*** Opening of INPUT DATA ***
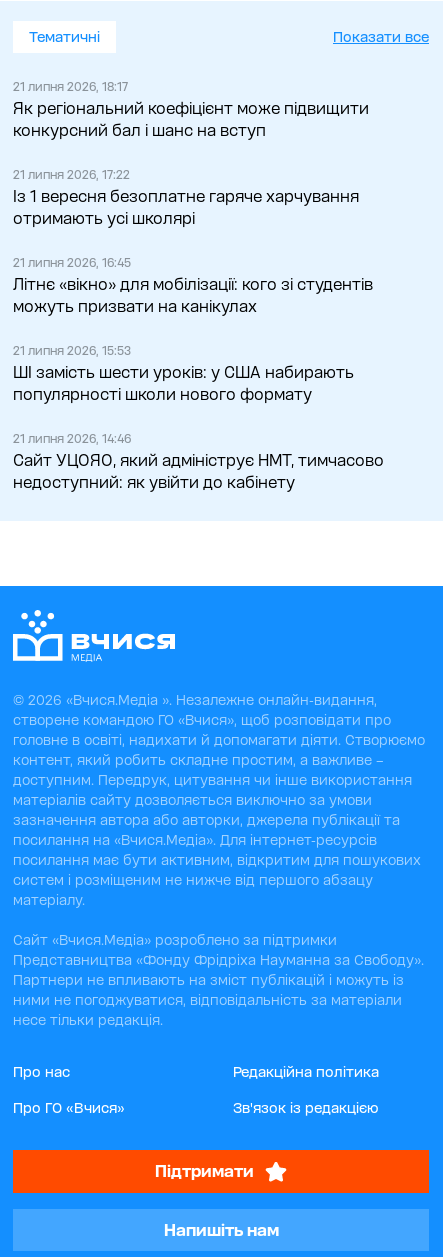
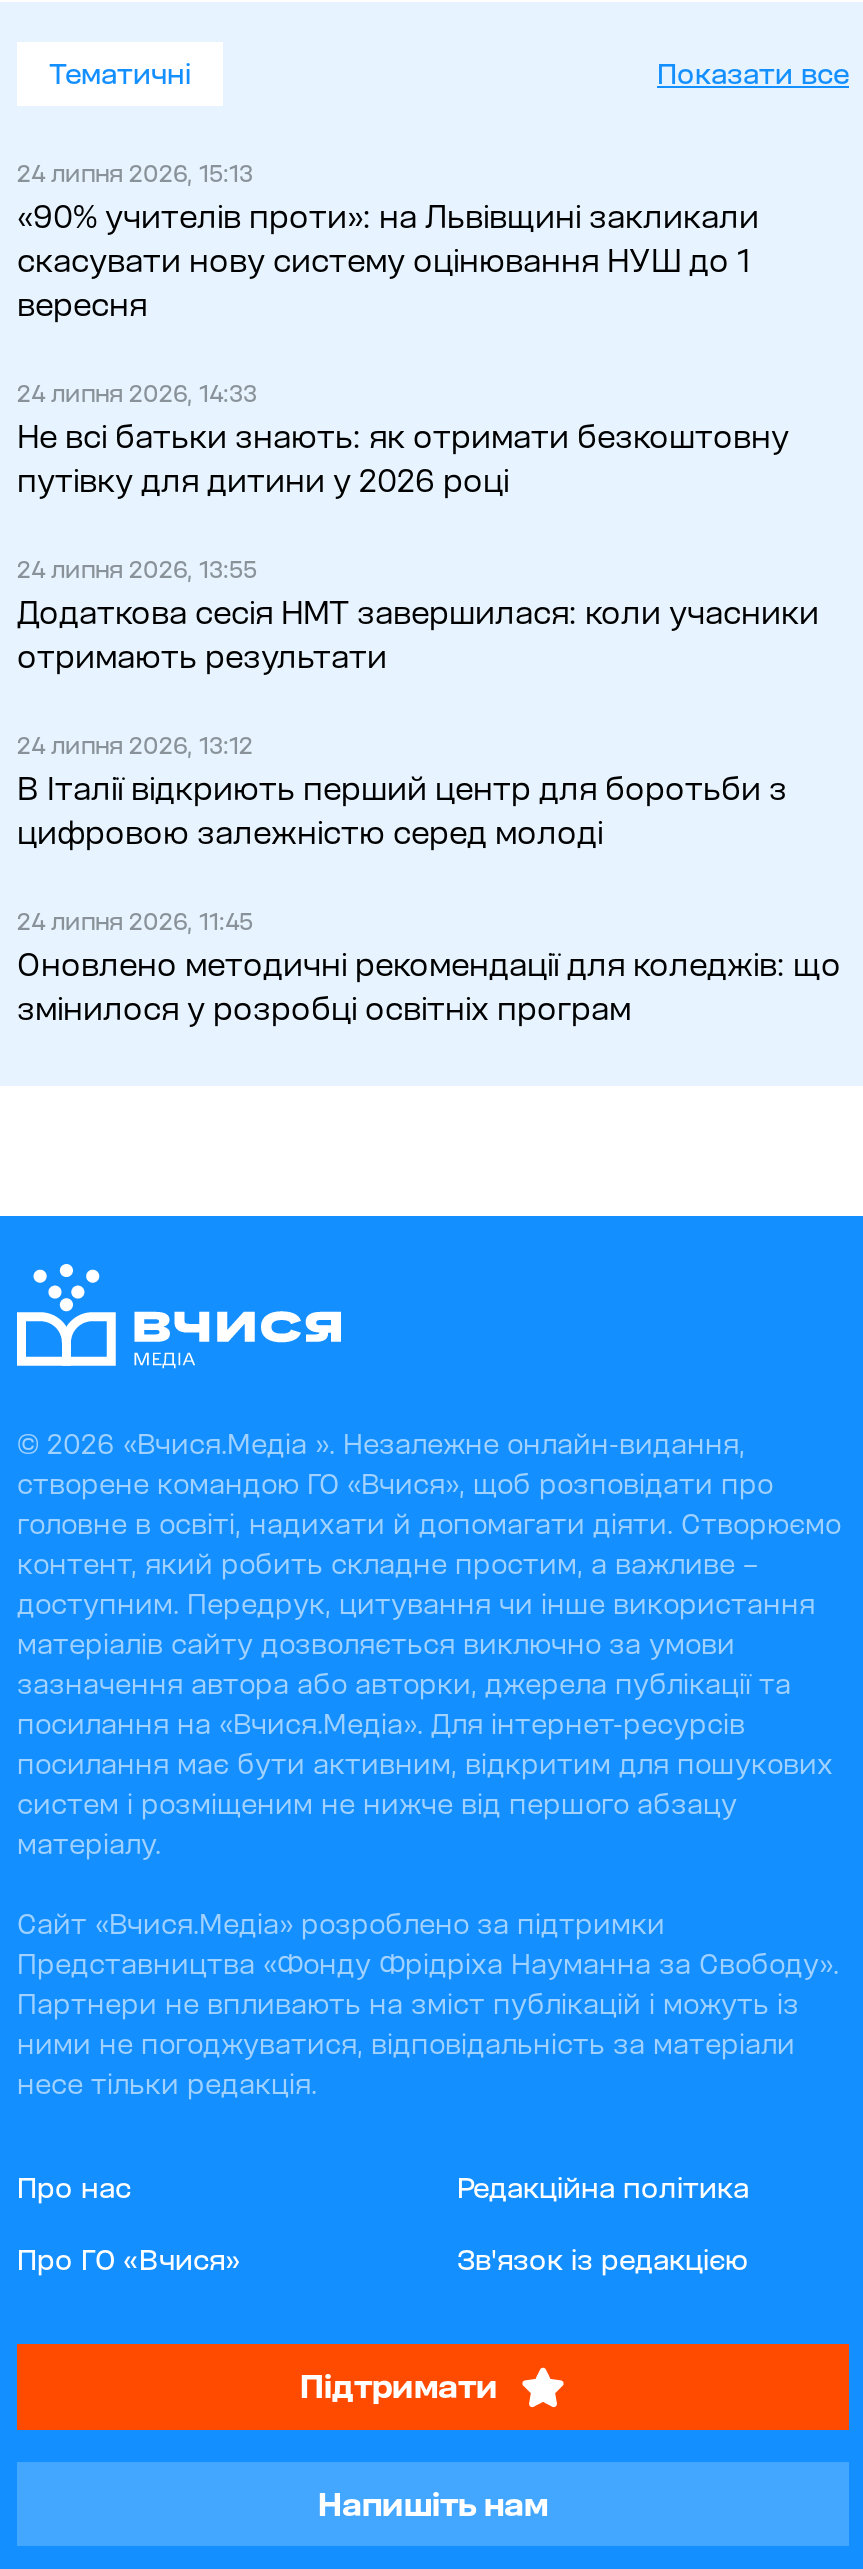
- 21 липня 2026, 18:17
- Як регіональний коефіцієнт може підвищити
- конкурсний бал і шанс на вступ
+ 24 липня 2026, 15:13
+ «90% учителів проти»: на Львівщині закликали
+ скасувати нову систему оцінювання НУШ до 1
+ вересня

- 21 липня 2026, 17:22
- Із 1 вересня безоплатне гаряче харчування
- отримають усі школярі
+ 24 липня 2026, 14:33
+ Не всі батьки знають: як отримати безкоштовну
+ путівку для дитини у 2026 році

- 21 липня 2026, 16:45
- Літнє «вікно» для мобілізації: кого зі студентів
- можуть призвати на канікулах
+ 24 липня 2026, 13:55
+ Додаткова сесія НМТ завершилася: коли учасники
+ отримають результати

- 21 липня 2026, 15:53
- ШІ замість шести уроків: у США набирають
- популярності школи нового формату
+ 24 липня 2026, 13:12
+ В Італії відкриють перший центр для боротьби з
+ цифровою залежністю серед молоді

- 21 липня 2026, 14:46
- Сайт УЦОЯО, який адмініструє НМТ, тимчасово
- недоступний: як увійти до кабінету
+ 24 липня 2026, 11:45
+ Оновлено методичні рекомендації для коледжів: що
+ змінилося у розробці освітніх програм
*** Close of INPUT DATA ***
*** Opening of INPUT DATA ***
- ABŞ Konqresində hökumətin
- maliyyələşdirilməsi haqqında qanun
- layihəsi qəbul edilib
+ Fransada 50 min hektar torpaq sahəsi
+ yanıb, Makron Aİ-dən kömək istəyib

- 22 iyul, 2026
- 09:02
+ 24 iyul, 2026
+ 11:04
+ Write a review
*** Close of INPUT DATA ***
YOUR ASSIGNMENT -
Note how many lines of the listing above contain the string "липня", and give that number with nothing added.

TASK RESULT -
10